Who has my credit information?In the Philippines, the Credit Information Corporation or CIC is the agency responsible for registering credit data for citizens. It is authorized to collect and consolidate your information as well as share it with financial institutions such as banks, insurance firms, cooperatives, and the like. The CIC has identified four (4) credit bureaus authorized to access credit data and compute credit scores:
- CIBI Information, Inc.
- Compuscan Philippines
- CRIF Philippines
- TransUnion Philippines
Why do I need a good credit score?Establishing a good credit score will primarily help you get your finances in order. If you maintain good credit, you’ll get a boatload of benefits that you won’t usually get if you do otherwise. Some of the advantages include:
- Better chances of approval for loans or credit cards
- Lower interest rates on loans or credit cards
- Power to negotiate in getting lower interest rates
- Lower insurance costs on life insurance or car insurance
- Easier approval for tenancy applications on rentals or apartments
- Better chances of getting hired in companies that do background checks
- Better deals on utilities such as phone plans, new electric service connections
How can I improve my credit score?Improving your credit score should be a no-brainer once you completely understand why you’re struggling with your rating.

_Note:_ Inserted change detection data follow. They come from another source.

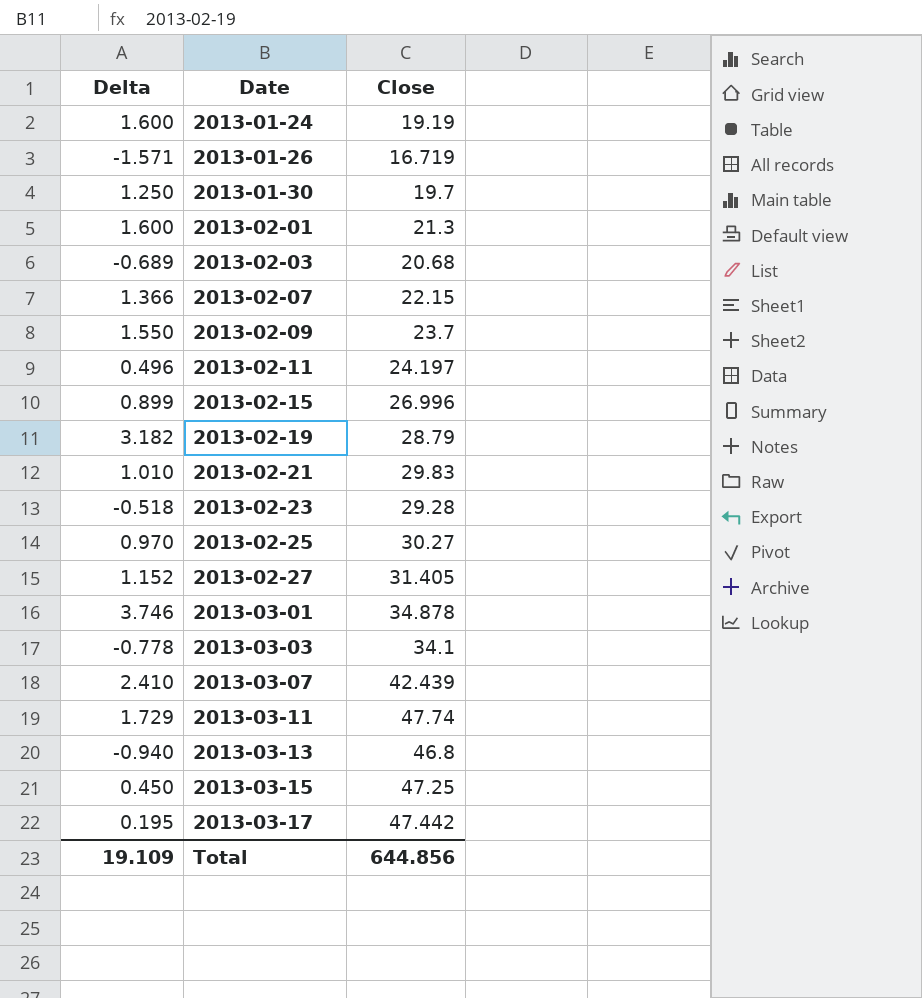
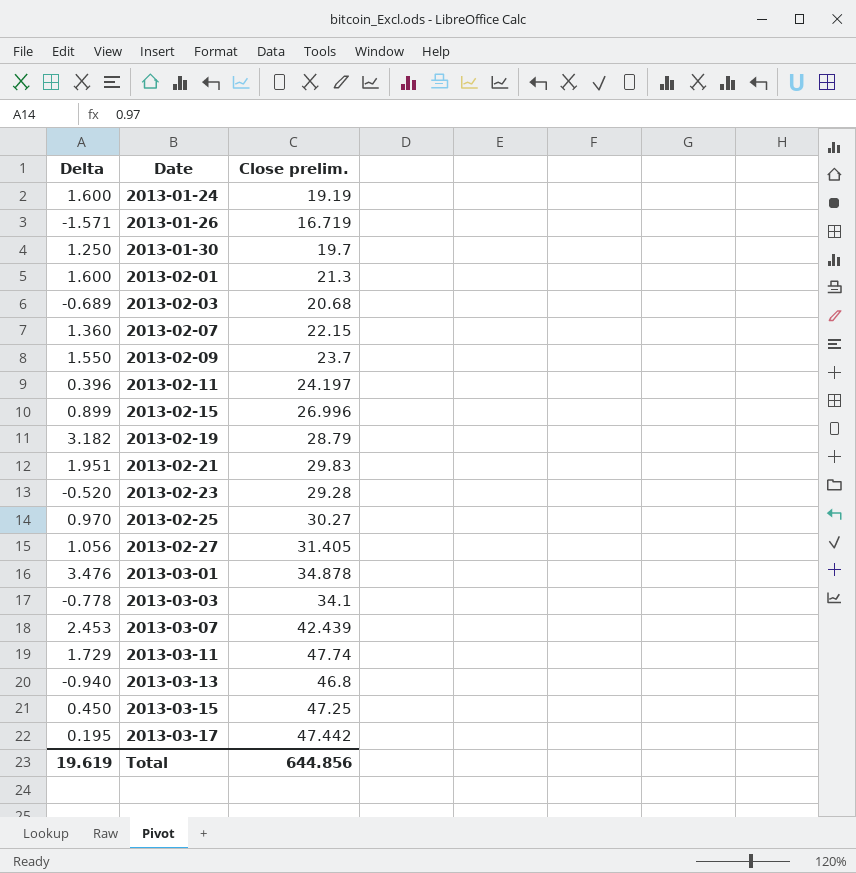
column name: Close -> Close prelim.
2013-02-07 | Delta: 1.366 -> 1.360
2013-02-11 | Delta: 0.496 -> 0.396
2013-02-21 | Delta: 1.010 -> 1.951
2013-02-23 | Delta: -0.518 -> -0.520
2013-02-27 | Delta: 1.152 -> 1.056
2013-03-01 | Delta: 3.746 -> 3.476
2013-03-07 | Delta: 2.410 -> 2.453
Total | Delta: 19.109 -> 19.619

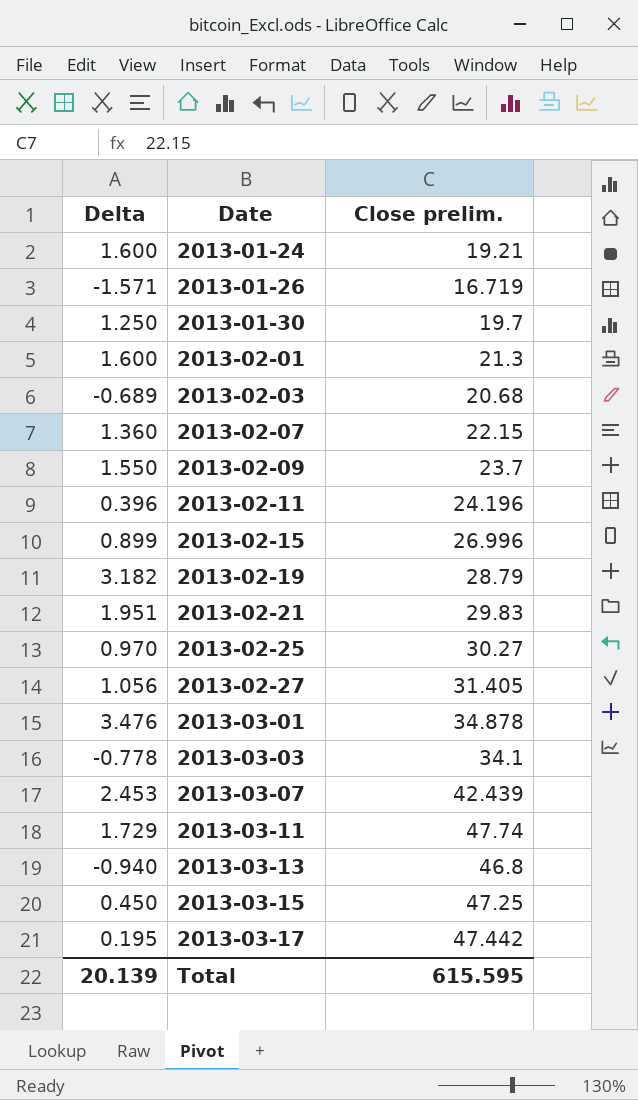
row 2013-02-23: -0.520 | 29.28 -> none
2013-01-24 | Close prelim.: 19.19 -> 19.21
2013-02-11 | Close prelim.: 24.197 -> 24.196
Total | Delta: 19.619 -> 20.139
Total | Close prelim.: 644.856 -> 615.595

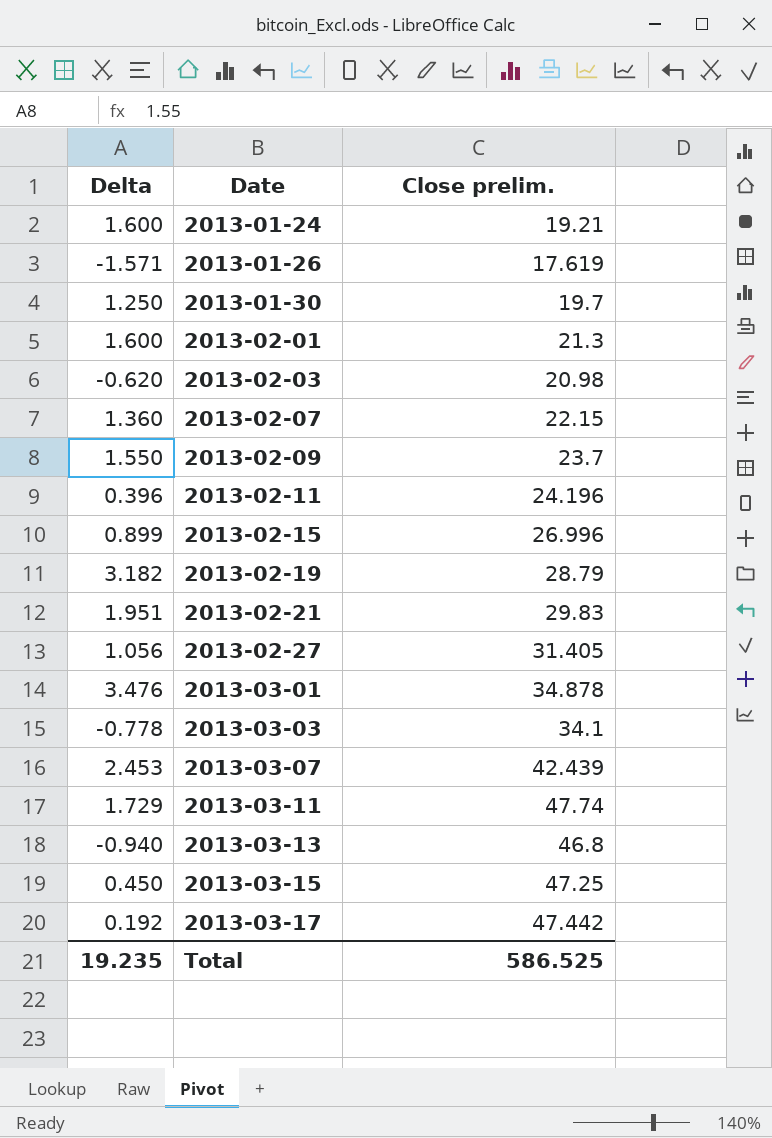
row 2013-02-25: 0.970 | 30.27 -> none
2013-01-26 | Close prelim.: 16.719 -> 17.619
2013-02-03 | Delta: -0.689 -> -0.620
2013-02-03 | Close prelim.: 20.68 -> 20.98
2013-03-17 | Delta: 0.195 -> 0.192
Total | Delta: 20.139 -> 19.235
Total | Close prelim.: 615.595 -> 586.525

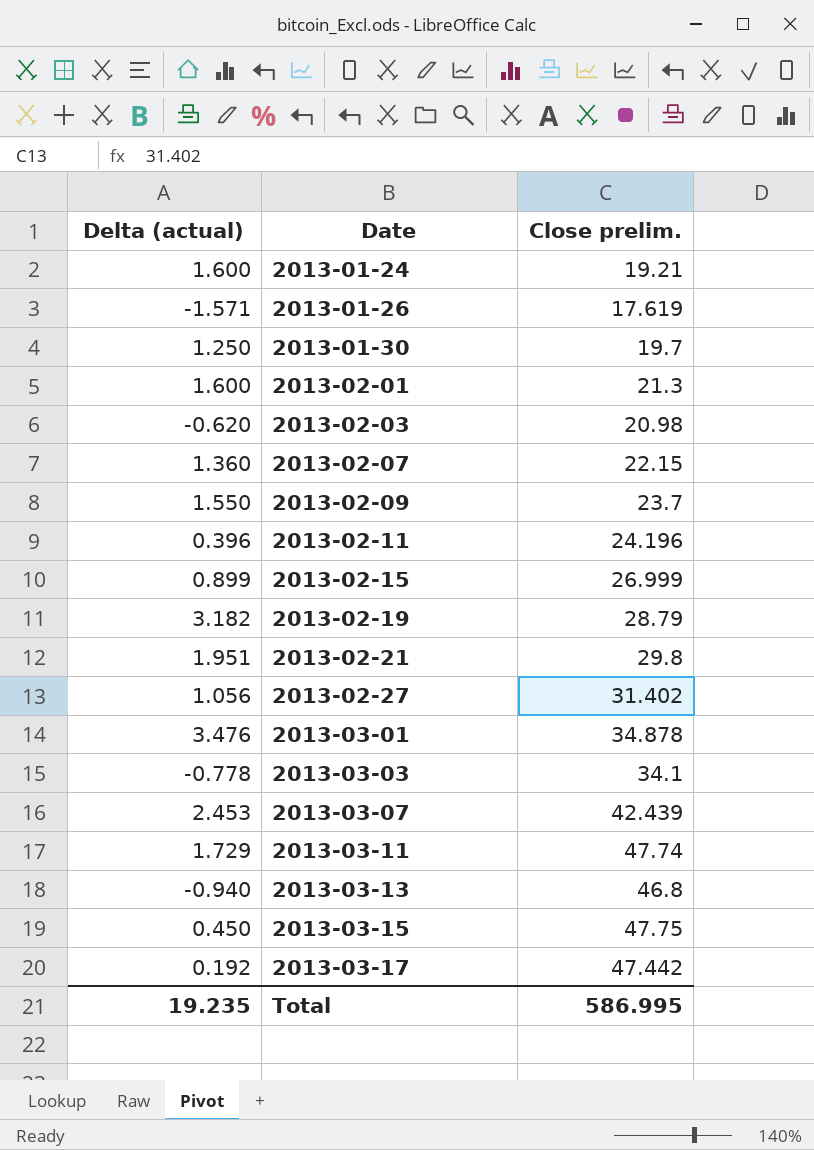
column name: Delta -> Delta (actual)
2013-02-15 | Close prelim.: 26.996 -> 26.999
2013-02-21 | Close prelim.: 29.83 -> 29.8
2013-02-27 | Close prelim.: 31.405 -> 31.402
2013-03-15 | Close prelim.: 47.25 -> 47.75
Total | Close prelim.: 586.525 -> 586.995

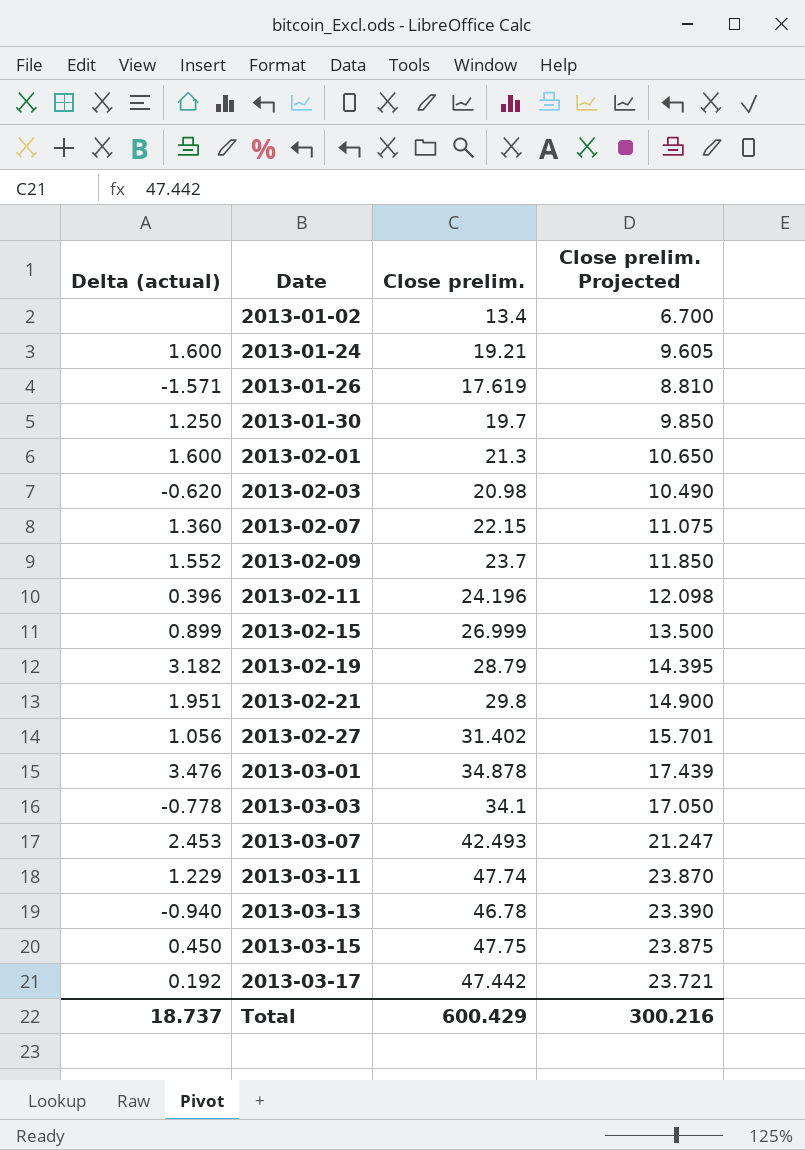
column Close prelim. Projected | formula: none -> [Close prelim.] * 0.5
row 2013-01-02: none -> none | 13.4 | 6.700
2013-02-09 | Delta (actual): 1.550 -> 1.552
2013-03-07 | Close prelim.: 42.439 -> 42.493
2013-03-11 | Delta (actual): 1.729 -> 1.229
2013-03-13 | Close prelim.: 46.8 -> 46.78
Total | Delta (actual): 19.235 -> 18.737
Total | Close prelim.: 586.995 -> 600.429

It takes time, discipline, and hard work to recover from a poor credit score but by being financially responsible through a handful of small steps or moves, you can improve your score dramatically over time. Consider our simple tips below:
- Always pay what you owe on time. Because payment history is the top factor that influences your credit score, making timely payments play a huge part in your financial journey painless. Be sure you’re using automatic payments or reminders so that you won’t forget your due date.
- Adjust your credit utilization. If your credit card has a $50,000 credit limit, do your best not to max it out. Discipline yourself to spend less so that you can lower your balance-to-limit ratio (which can effectively boost your credit rating). When you pay off your credit card, make sure you’re paying more than the minimum required payment.
- Pay off your debt. Make any outstanding payments that are past due and bring them up to date. You don’t want your credit score to go down. The more time you take to pay off your debt, the larger impact you’ll get on paper.
- Don’t apply for another credit account unless you pay off everything else. Don’t cover up a mistake with another mistake! New credit requests will only be useful if you don’t have any other existing line of credit. And if you’re done pay off your old account, keep it open to maintain your available credit, which enhances your balance-to-limit ratio.
- Make sure your records are accurate. Periodically update your credit information to make sure that you have the right details. In this age of unlimited information, people can be duped by wrongdoers such as those who steal credit card info or those who victimize people through misrepresentation. If you find inaccuracies or discrepancies, you should initiate a dispute as soon as you can to get it fixed.